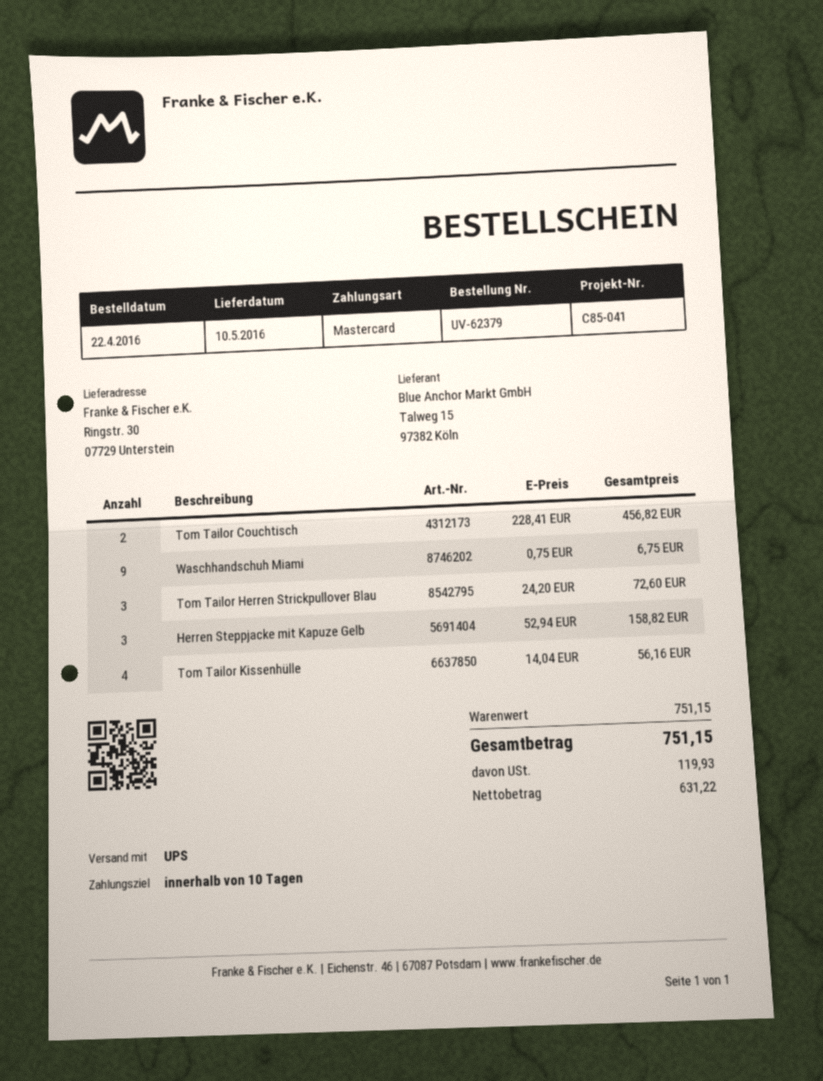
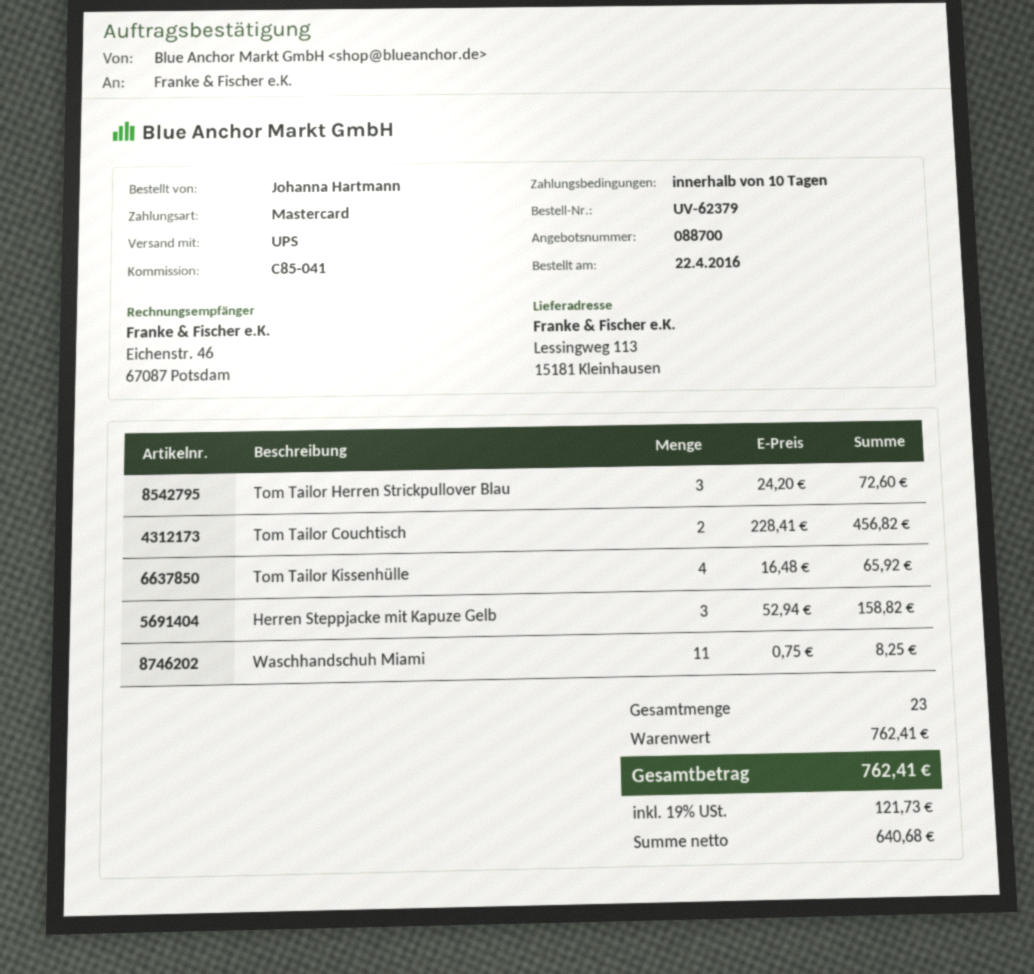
ship to: Ringstr. 30, 07729 Unterstein -> Lessingweg 113, 15181 Kleinhausen
Waschhandschuh Miami: 9 x 0.75 = 6.75 -> 11 x 0.75 = 8.25
Tom Tailor Kissenhülle: 4 x 14.04 = 56.16 -> 4 x 16.48 = 65.92
subtotal: 751.15 -> 762.41
net: 631.22 -> 640.68
tax: 119.93 -> 121.73
total: 751.15 -> 762.41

================

[What to produce]
Every line of the material above must be written out exactly, with no pictures.

[Task result]
ship to: Ringstr. 30, 07729 Unterstein -> Lessingweg 113, 15181 Kleinhausen
Waschhandschuh Miami: 9 x 0.75 = 6.75 -> 11 x 0.75 = 8.25
Tom Tailor Kissenhülle: 4 x 14.04 = 56.16 -> 4 x 16.48 = 65.92
subtotal: 751.15 -> 762.41
net: 631.22 -> 640.68
tax: 119.93 -> 121.73
total: 751.15 -> 762.41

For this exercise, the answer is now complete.